Layzne Alvez told CNN the territory’s government had been “left to run wild with our economy, with our money, with all the federal funds the government (is) sending here.” She added that Puerto Ricans weren’t a violent people so they did not plan to bring Rosselló down by force.
“We are going to stay here no matter what,” Alvez said. “We are going to force our local leaders, representatives, senators, whoever we need to, to get him out. We are going to stay here.”
“Unfortunately, there is always corruption in the government,” said Pamela Calderón, the owner of a small restaurant on Calle San Jose. “But with the publication of the chats, people in Puerto Rico saw how the corruption affected the response to the hurricane. There’s a sense of, ‘You left us to die.'”
“There are still people without electricity or a roof,” she added. “There is a perception of being abandoned by the government, a lack of planning and the inept way government managed the crisis.”
The scandal made people snap out of their complacency, a restaurant manager in Old San Juan said.
“We usually wait for things to take their course,” Jose Ramos said. “But this will not get resolved without pressure.”
The protests have forced some businesses along Calle Fortaleza, which leads to the governor’s mansion, to close temporarily or adjust their hours. Some are even boarded up or outfitted with hurricane shutters.
Protesters have been joined by some of Puerto Rico’s biggest stars, including reggaeton star Bad Bunny, rapper René Pérez Joglar and singer and actor Ricky Martin, one of the targets of leaked homophobic messages. And similar demonstrations have taken place on the US mainland in cities such as Miami and Orlando.
Governor not considering resigning
Puerto Rico’s Justice Department has issued summonses for everyone involved in the private chat group. They will be ordered to appear before Justice Department officials to have their phones inspected, department spokeswoman Mariana Cobian said.
Through it all, Rosselló has refused to step down, and Friday his official Instagram account shared images of the governor at work, as if it were a typical day for his administration.

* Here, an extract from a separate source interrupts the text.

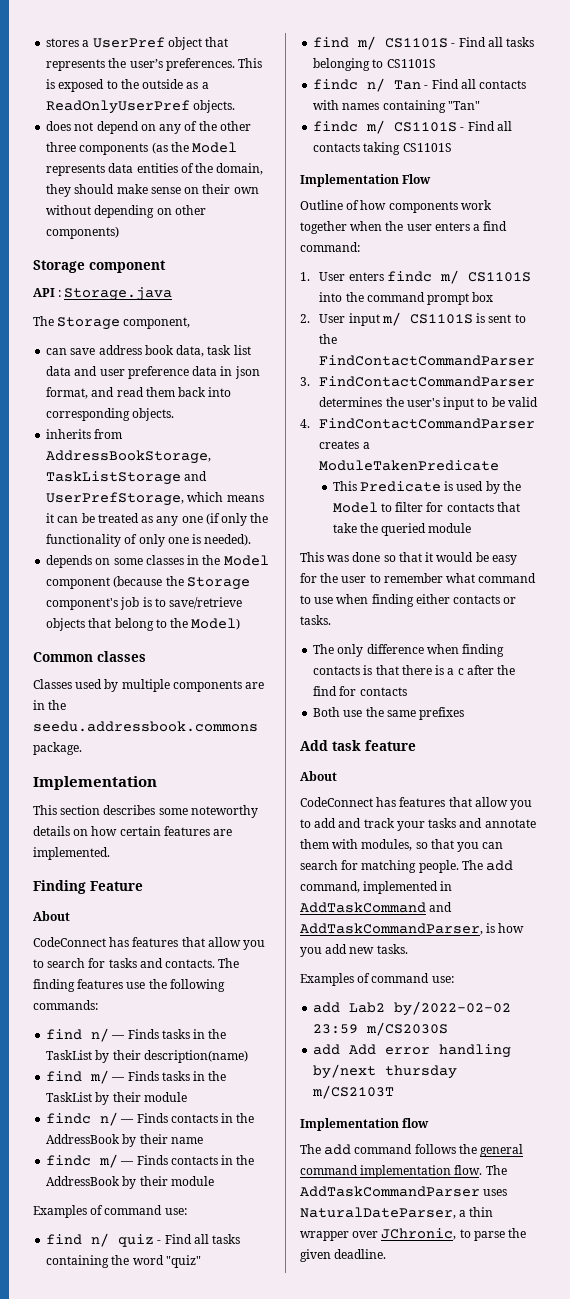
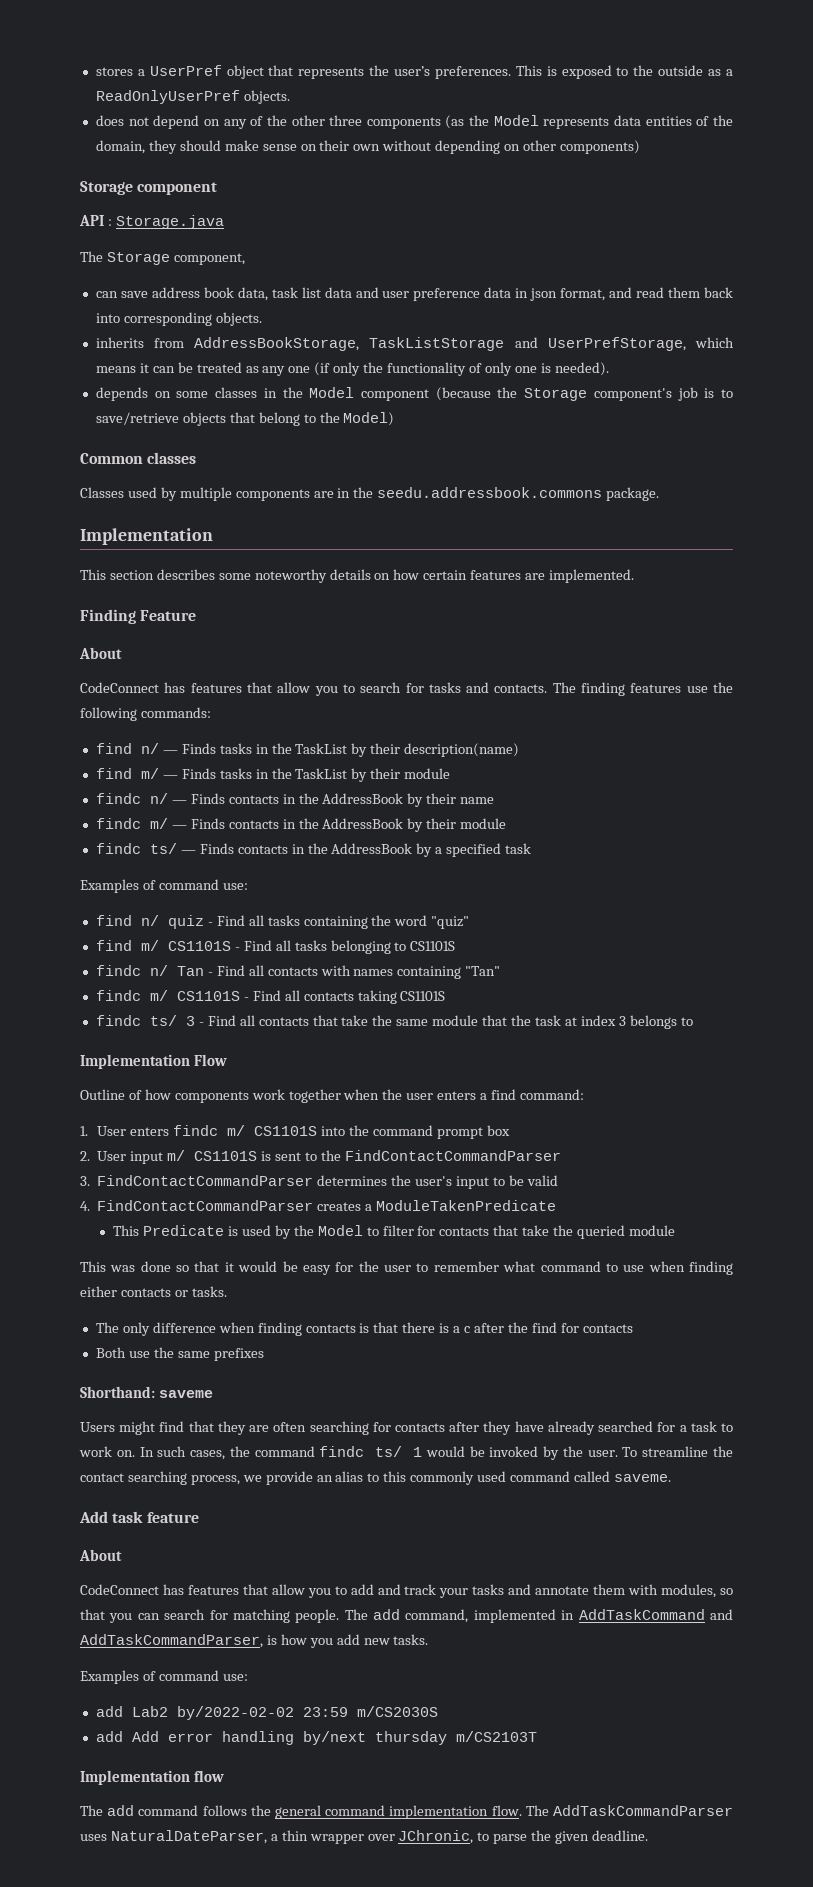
(214, 1181) none -> [95,843,532,857] // findc ts/ — Finds contacts in the AddressBook by a specified task
(452, 147) none -> [95,1015,693,1029] // findc ts/ 3 - Find all contacts that take the same module that the task at index 3 belongs to
(465, 713) none -> [80,1386,213,1398] [80,1421,733,1435] [79,1446,733,1460] [80,1471,671,1485] // Shorthand: saveme // Users might find that they are often searching for contacts after they have already searched for a task to work on. In such cases, the command findc ts/ 1 would be invoked by the user. To streamline the contact searching process, we provide an alias to this commonly used command called saveme.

Rosselló “is not considering resignation,” Public Affairs Secretary Anthony Maceira said Friday morning.
In a statement posted to Twitter, Rosselló said he would continue to work toward regaining the Puerto Rican people’s trust.
“I recognize the challenge that I have before me because of the recent controversies, but I firmly believe that it is possible to restore confidence and that we will be able, after this painful process, to achieve reconciliation,” he said.